(WORK ITEM) Output each record below exactly. No images go in the copy.
- Opening Delimiter -
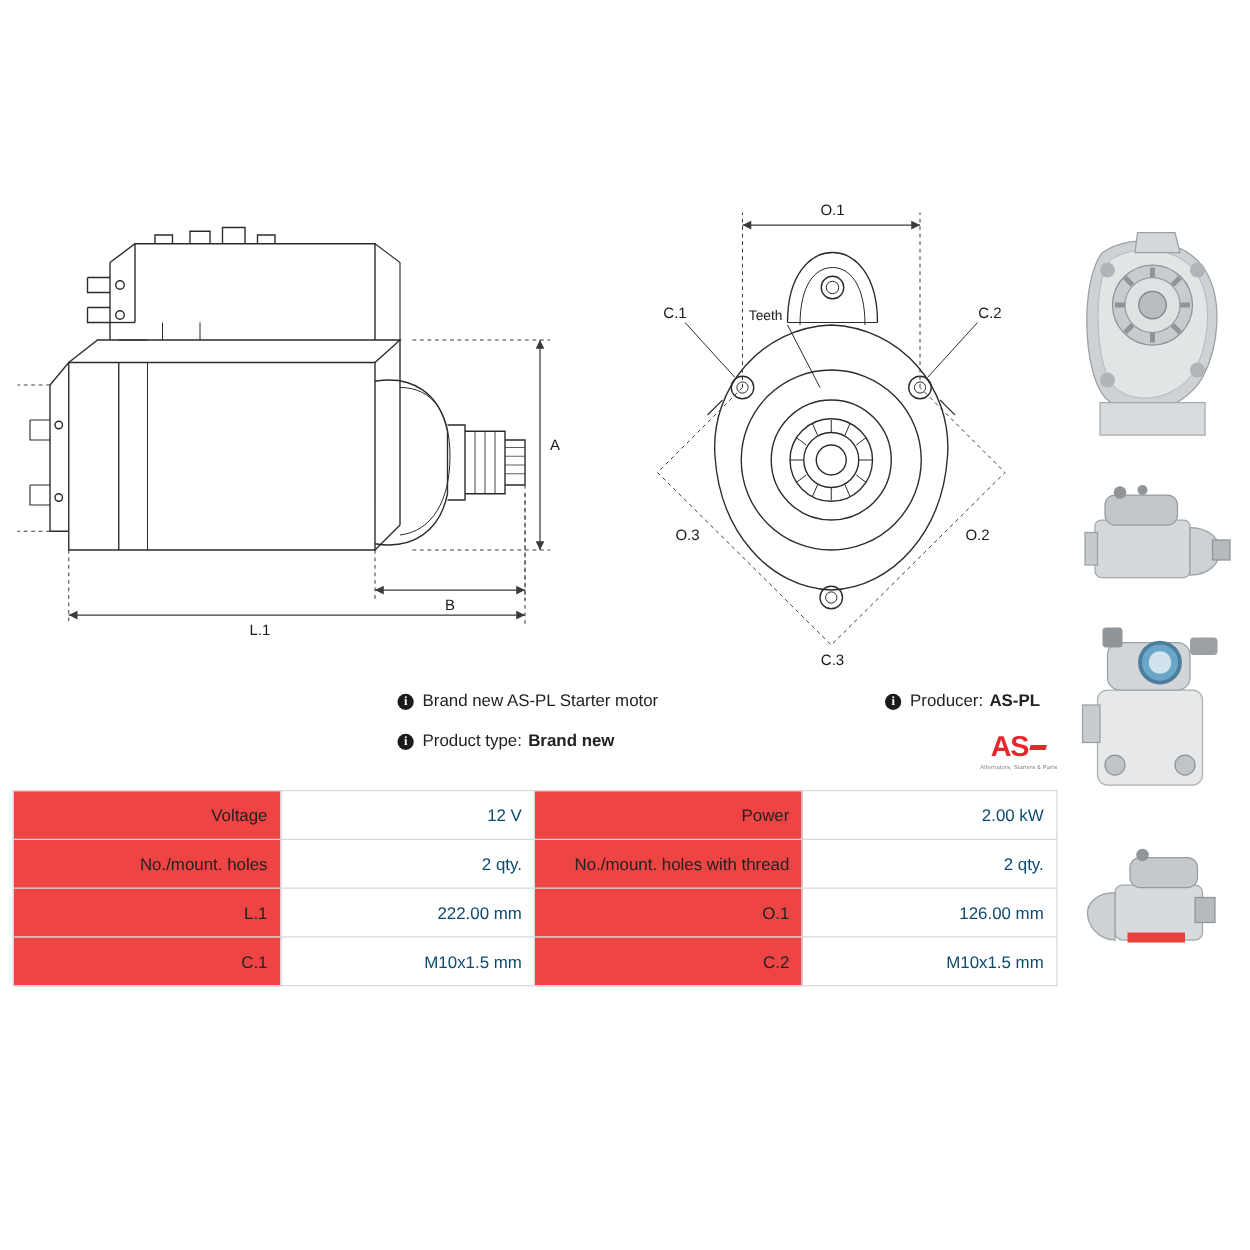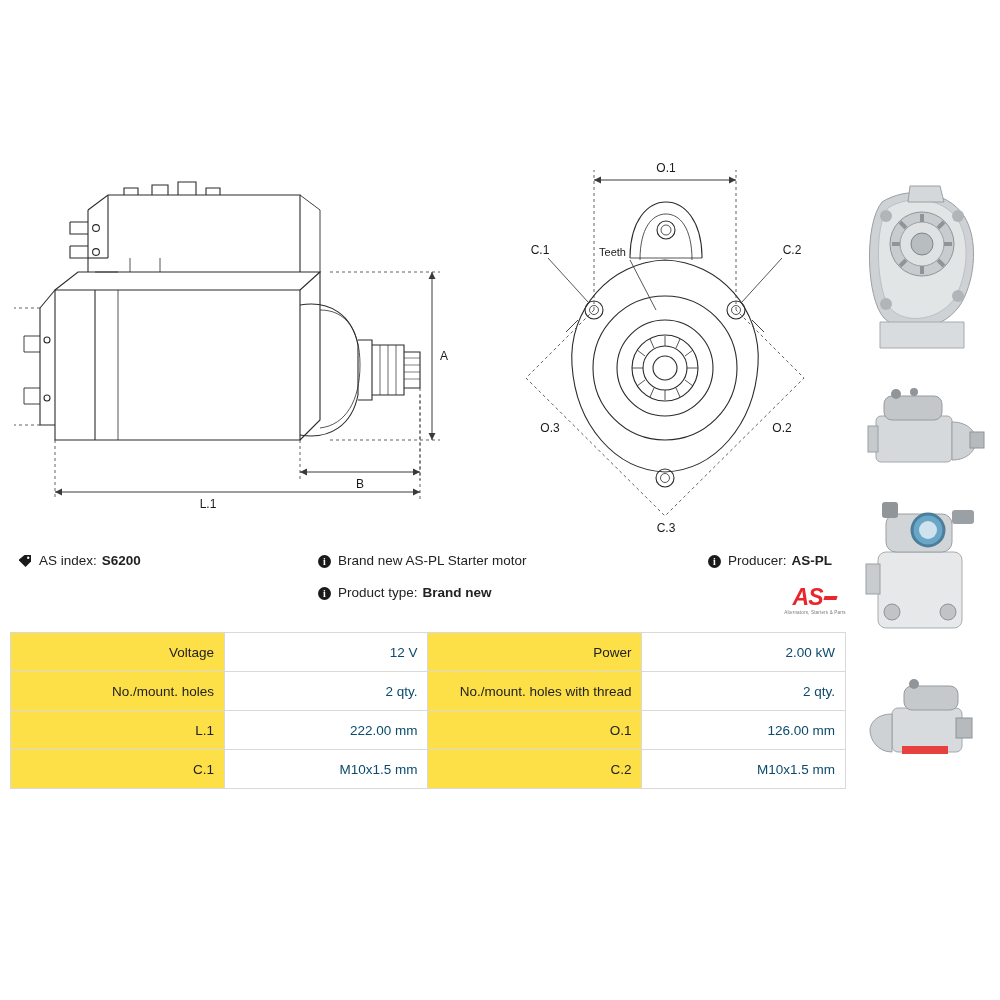--- a/index.html
+++ b/index.html
@@ -33,38 +33,38 @@
     background:#1a1a1a;color:#fff;font-size:10px;line-height:13px;text-align:center;
     margin-right:7px;font-family:"Liberation Serif",serif;font-weight:bold;
   }
   .std-line{color:#e8262b;font-weight:bold;font-size:13px;letter-spacing:.2px;}
   .chk{display:inline-block;width:12px;height:12px;border:1.6px solid #e8262b;margin-right:7px;position:relative;}
   .chk:after{content:"";position:absolute;left:2px;top:4.5px;width:6px;height:2.5px;border-left:2px solid #e8262b;border-bottom:2px solid #e8262b;transform:rotate(-45deg);}
 
   
   .logo{position:absolute;left:780px;top:586px;width:70px;text-align:center;}
   .logo-as{
-    display:inline-block;font-weight:bold;font-style:italic;font-size:23px;color:#e8262b;
+    display:inline-block;font-weight:bold;font-size:23px;color:#e8262b;
     letter-spacing:-1px;line-height:22px;
   }
   .logo-bar{display:inline-block;width:13px;height:4px;background:#e8262b;transform:skewX(-16deg);margin-left:2px;position:relative;top:-5px;}
   .logo-sub{font-size:4.6px;color:#7b7b7b;letter-spacing:.15px;margin-top:1px;}
 
   
   table.specs{
     position:absolute;left:10px;top:632px;width:836px;
     border-collapse:collapse;font-size:13.5px;
   }
   table.specs td{
     border:1px solid #d9d9d9;
     height:30px;
     padding:4px 10px;
     vertical-align:middle;
   }
-  td.lbl{width:210px;text-align:right;color:#222;background:#fde047;}
+  td.lbl{width:210px;text-align:right;color:#222;background:#ef4444;}
   td.val{width:200px;text-align:right;color:#0c4a6e;}
 
   
   .photos{position:absolute;left:852px;top:172px;width:140px;}
   .photo{position:relative;width:140px;margin-bottom:4px;background:#fff;}
   svg{display:block;}
 </style>
 </head>
 <body>
 
@@ -212,30 +212,20 @@
         <text x="80" y="282" font-size="12" fill="#1a1a1a" font-family="Liberation Sans, sans-serif" text-anchor="middle">O.3</text>
         <text x="312" y="282" font-size="12" fill="#1a1a1a" font-family="Liberation Sans, sans-serif" text-anchor="middle">O.2</text>
         <text x="156" y="106" font-size="11" fill="#1a1a1a" font-family="Liberation Sans, sans-serif" text-anchor="end">Teeth</text>
       </svg>
     </div>
   </div>
 
   <div class="info">
 
     <div class="info-col c1">
-      <div class="info-line">
-        <span class="tag-icon">
-          <svg width="14" height="14" viewBox="0 0 14 14">
-              <path d="M1 5.5 L6.5 1 L13 1 L13 7.5 L7.5 13 L1 6.5 Z" fill="#1a1a1a"></path>
-              <circle cx="10.2" cy="3.8" r="1.2" fill="#fff"></circle>
-            </svg>
-        </span>
-        <span class="txt">AS index:</span>
-        <span class="txt bold" style="margin-left:5px">S6200</span>
-      </div>
     </div>
 
     <div class="info-col c2">
       <div class="info-line">
         <span class="i-icon">i</span>
         <span class="txt">Brand new AS-PL Starter motor</span>
       </div>
       <div class="info-line">
         <span class="i-icon">i</span>
         <span class="txt">Product type:</span>

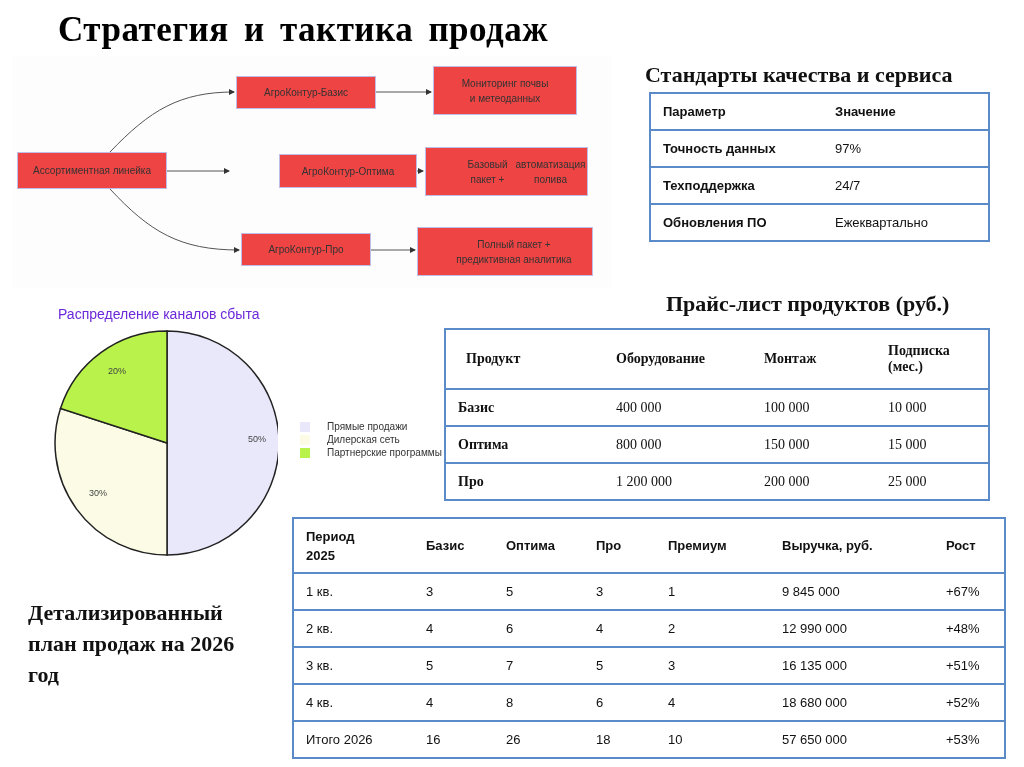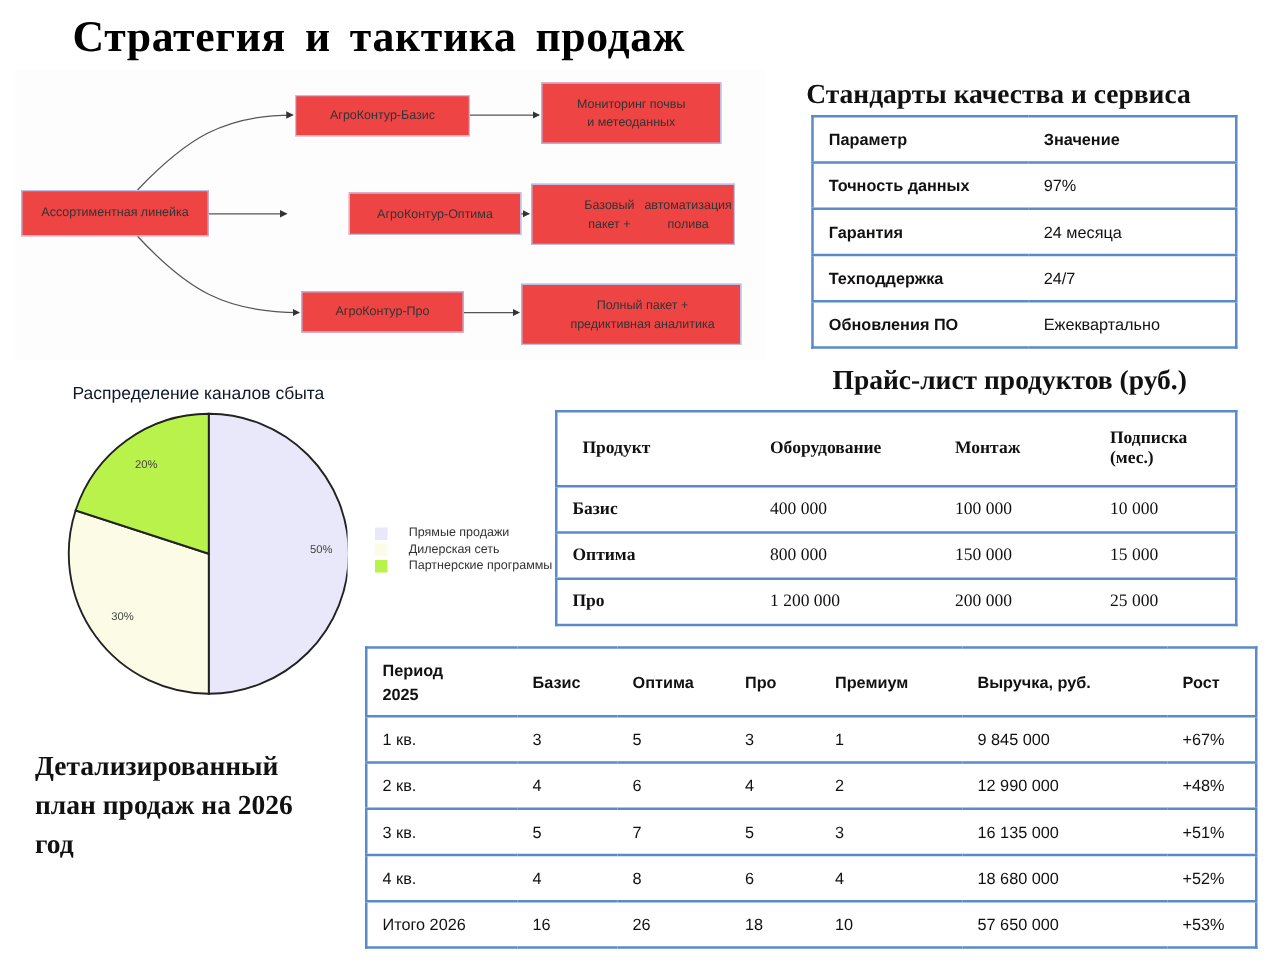--- a/index.html
+++ b/index.html
@@ -13,21 +13,21 @@
   table { border-collapse:collapse; }
   .tbl { position:absolute; border:2px solid #5b8ac9; box-sizing:border-box; }
   .tbl td { border-top:2px solid #5b8ac9; padding:0 0 0 12px; vertical-align:middle; }
   .tbl tr:first-child td { border-top:none; }
   .q td { font-size:13px; height:35px; }
   .q .k { font-weight:bold; }
   .p td { font-family:"Liberation Serif", serif; font-size:14px; height:35px; }
   .p .k { font-weight:bold; }
   .s td { font-size:13px; height:35px; }
   .s tr.head td { font-weight:bold; height:53px; }
-  .pie-title { left:58px; top:306px; font-size:14px; color:#0f172a; }
+  .pie-title { left:58px; top:306px; font-size:14px; color:#6d28d9; }
   .legend { left:300px; top:420px; font-size:10px; color:#333; line-height:13px; }
   .legend-row { display:flex; align-items:center; gap:17px; }
   .swatch { width:10px; height:10px; display:inline-block; }
   .plan-title { left:28px; top:597px; width:260px; font-family:"Liberation Serif", serif; font-weight:bold; font-size:22px; line-height:31px; color:#111; }
 </style>
 </head>
 <body>
 
 <div class="abs title-main">Стратегия  и  тактика  продаж</div>
 
@@ -74,24 +74,20 @@
 <div class="abs section-title" style="left:645px;top:62px;">Стандарты качества и сервиса</div>
 <table class="tbl q" style="left:649px;top:92px;width:341px;">
   <tbody>
       <tr>
     <td class="k" style="width:160px;">Параметр</td>
     <td class="k">Значение</td>
   </tr>
   <tr>
     <td class="k">Точность данных</td>
     <td>97%</td>
-  </tr>
-  <tr>
-    <td class="k">Гарантия</td>
-    <td>24 месяца</td>
   </tr>
   <tr>
     <td class="k">Техподдержка</td>
     <td>24/7</td>
   </tr>
   <tr>
     <td class="k">Обновления ПО</td>
     <td>Ежеквартально</td>
   </tr>
 </tbody>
- Closing Delimiter -
(PROBLEM SOLUTION)
--- a/index.html
+++ b/index.html
@@ -33,38 +33,38 @@
     background:#1a1a1a;color:#fff;font-size:10px;line-height:13px;text-align:center;
     margin-right:7px;font-family:"Liberation Serif",serif;font-weight:bold;
   }
   .std-line{color:#e8262b;font-weight:bold;font-size:13px;letter-spacing:.2px;}
   .chk{display:inline-block;width:12px;height:12px;border:1.6px solid #e8262b;margin-right:7px;position:relative;}
   .chk:after{content:"";position:absolute;left:2px;top:4.5px;width:6px;height:2.5px;border-left:2px solid #e8262b;border-bottom:2px solid #e8262b;transform:rotate(-45deg);}
 
   
   .logo{position:absolute;left:780px;top:586px;width:70px;text-align:center;}
   .logo-as{
-    display:inline-block;font-weight:bold;font-style:italic;font-size:23px;color:#e8262b;
+    display:inline-block;font-weight:bold;font-size:23px;color:#e8262b;
     letter-spacing:-1px;line-height:22px;
   }
   .logo-bar{display:inline-block;width:13px;height:4px;background:#e8262b;transform:skewX(-16deg);margin-left:2px;position:relative;top:-5px;}
   .logo-sub{font-size:4.6px;color:#7b7b7b;letter-spacing:.15px;margin-top:1px;}
 
   
   table.specs{
     position:absolute;left:10px;top:632px;width:836px;
     border-collapse:collapse;font-size:13.5px;
   }
   table.specs td{
     border:1px solid #d9d9d9;
     height:30px;
     padding:4px 10px;
     vertical-align:middle;
   }
-  td.lbl{width:210px;text-align:right;color:#222;background:#fde047;}
+  td.lbl{width:210px;text-align:right;color:#222;background:#ef4444;}
   td.val{width:200px;text-align:right;color:#0c4a6e;}
 
   
   .photos{position:absolute;left:852px;top:172px;width:140px;}
   .photo{position:relative;width:140px;margin-bottom:4px;background:#fff;}
   svg{display:block;}
 </style>
 </head>
 <body>
 
@@ -212,30 +212,20 @@
         <text x="80" y="282" font-size="12" fill="#1a1a1a" font-family="Liberation Sans, sans-serif" text-anchor="middle">O.3</text>
         <text x="312" y="282" font-size="12" fill="#1a1a1a" font-family="Liberation Sans, sans-serif" text-anchor="middle">O.2</text>
         <text x="156" y="106" font-size="11" fill="#1a1a1a" font-family="Liberation Sans, sans-serif" text-anchor="end">Teeth</text>
       </svg>
     </div>
   </div>
 
   <div class="info">
 
     <div class="info-col c1">
-      <div class="info-line">
-        <span class="tag-icon">
-          <svg width="14" height="14" viewBox="0 0 14 14">
-              <path d="M1 5.5 L6.5 1 L13 1 L13 7.5 L7.5 13 L1 6.5 Z" fill="#1a1a1a"></path>
-              <circle cx="10.2" cy="3.8" r="1.2" fill="#fff"></circle>
-            </svg>
-        </span>
-        <span class="txt">AS index:</span>
-        <span class="txt bold" style="margin-left:5px">S6200</span>
-      </div>
     </div>
 
     <div class="info-col c2">
       <div class="info-line">
         <span class="i-icon">i</span>
         <span class="txt">Brand new AS-PL Starter motor</span>
       </div>
       <div class="info-line">
         <span class="i-icon">i</span>
         <span class="txt">Product type:</span>

--- a/index.html
+++ b/index.html
@@ -13,21 +13,21 @@
   table { border-collapse:collapse; }
   .tbl { position:absolute; border:2px solid #5b8ac9; box-sizing:border-box; }
   .tbl td { border-top:2px solid #5b8ac9; padding:0 0 0 12px; vertical-align:middle; }
   .tbl tr:first-child td { border-top:none; }
   .q td { font-size:13px; height:35px; }
   .q .k { font-weight:bold; }
   .p td { font-family:"Liberation Serif", serif; font-size:14px; height:35px; }
   .p .k { font-weight:bold; }
   .s td { font-size:13px; height:35px; }
   .s tr.head td { font-weight:bold; height:53px; }
-  .pie-title { left:58px; top:306px; font-size:14px; color:#0f172a; }
+  .pie-title { left:58px; top:306px; font-size:14px; color:#6d28d9; }
   .legend { left:300px; top:420px; font-size:10px; color:#333; line-height:13px; }
   .legend-row { display:flex; align-items:center; gap:17px; }
   .swatch { width:10px; height:10px; display:inline-block; }
   .plan-title { left:28px; top:597px; width:260px; font-family:"Liberation Serif", serif; font-weight:bold; font-size:22px; line-height:31px; color:#111; }
 </style>
 </head>
 <body>
 
 <div class="abs title-main">Стратегия  и  тактика  продаж</div>
 
@@ -74,24 +74,20 @@
 <div class="abs section-title" style="left:645px;top:62px;">Стандарты качества и сервиса</div>
 <table class="tbl q" style="left:649px;top:92px;width:341px;">
   <tbody>
       <tr>
     <td class="k" style="width:160px;">Параметр</td>
     <td class="k">Значение</td>
   </tr>
   <tr>
     <td class="k">Точность данных</td>
     <td>97%</td>
-  </tr>
-  <tr>
-    <td class="k">Гарантия</td>
-    <td>24 месяца</td>
   </tr>
   <tr>
     <td class="k">Техподдержка</td>
     <td>24/7</td>
   </tr>
   <tr>
     <td class="k">Обновления ПО</td>
     <td>Ежеквартально</td>
   </tr>
 </tbody>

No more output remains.